Como os he escrito en mi última carta pastoral, la Asamblea es un kairós del Espíritu, un tiempo de Dios que nos ayudará a abrirnos a sus designios y que nos renovará en la vocación bautismal para la misión evangelizadora.Precisamente estos son los objetivos del Día de la Iglesia Diocesana: despertar en nosotros el gozo de formar parte de un Pueblo de Dios que es enviado a comunicar la Buena Noticia de la presencia del Señor resucitado entre nosotros. Estoy seguro que la experiencia que nos disponemos a vivir en este periodo contribuirá en este empeño tan necesario para nosotros: el sentido de pertenencia.

El lema que se ha escogido para la Jornada del presente año es: «Sin ti no hay presente. Contigo hay futuro». En nuestra Iglesia local siempre hemos dicho que importa mucho saber conjugar pasado, presente y futuro. Algo de eso es lo que está en juego durante la celebración de la Asamblea: agradecidos por el pasado, queremos revisar el presente para construir el futuro. Porque el presente lo hacemos los que estamos implicados en él. Y el futuro lo tenemos que prever y construir también aquí y ahora.

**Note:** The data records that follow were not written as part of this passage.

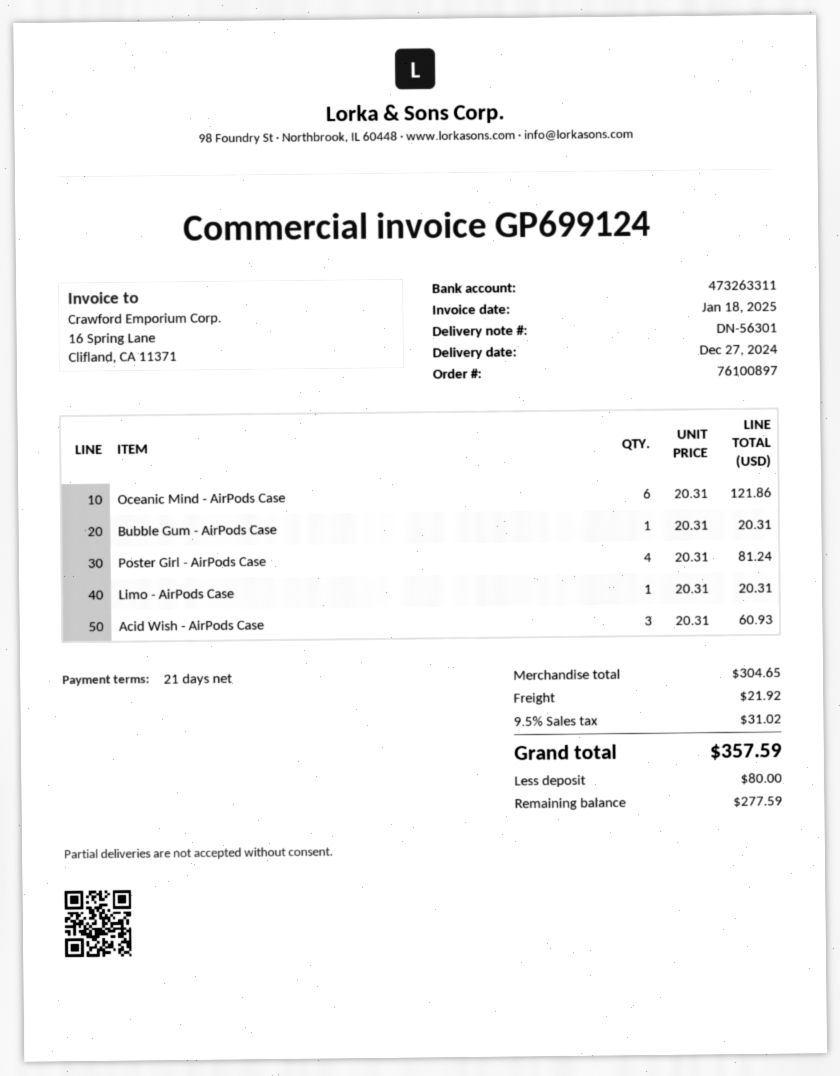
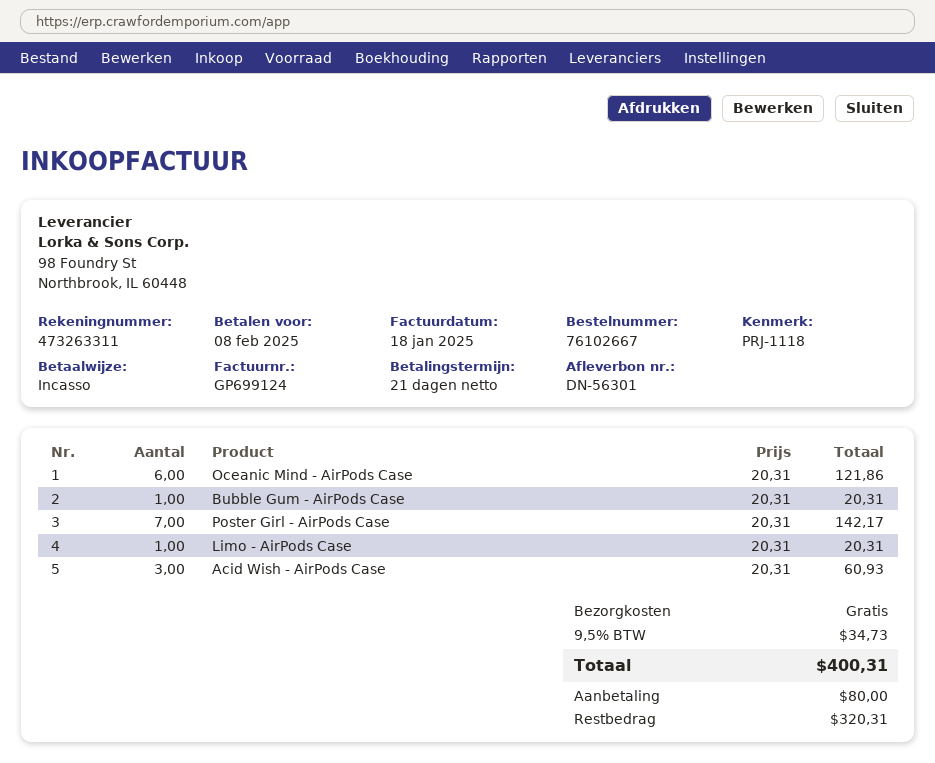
order number: 76100897 -> 76102667
Poster Girl - AirPods Case: 4 x 20.31 = 81.24 -> 7 x 20.31 = 142.17
shipping: 21.92 -> 0.00
tax: 9.5% = 31.02 -> 9.5% = 34.73
total: 357.59 -> 400.31
balance: 277.59 -> 320.31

Todos sabemos que la Iglesia realiza una importante tarea al servicio de las personas y de la sociedad. Y lo hace gracias al trabajo comprometido de muchas personas que entregan su vida, su tiempo, sus cualidades, sus aportaciones para el sostenimiento de las diferentes actividades que se realizan. Somos conscientes de ello y entre todos hemos de responsabilizarnos para que nuestra Iglesia diocesana contribuya a crear una sociedad mejor. Este Día de la Iglesia Diocesana es una invitación a que tú también te unas a esta corriente de humanización que surge del quehacer de esta Iglesia de Burgos. Porque ser bautizado es irradiar el dinamismo de esa vida que surge en el bautismo: es importante tomar consciencia de esa

vitalidad que, unida a la de otros, construye Iglesia y construye sociedad.

Quiero recordaros también la importancia de colaborar económicamente con este quehacer de la Iglesia. Sin vuestra aportación generosa no es posible llevar a cabo iniciativas que dan respuesta a muchas necesidades; y no se podría realizar la ingente labor que todos valoramos y deseamos. La comunión de bienes ha sido desde el principio un distintivo de las comunidades cristianas. Y ayudar a la Iglesia es igualmente un modo de reconocer y agradecer todo lo que recibimos de ella.

Que santa María la Mayor nos ampare y acompañe en el caminar de la Asamblea para mayor gloria de Dios y bien de nuestro pueblo, desde nuestra Iglesia diocesana.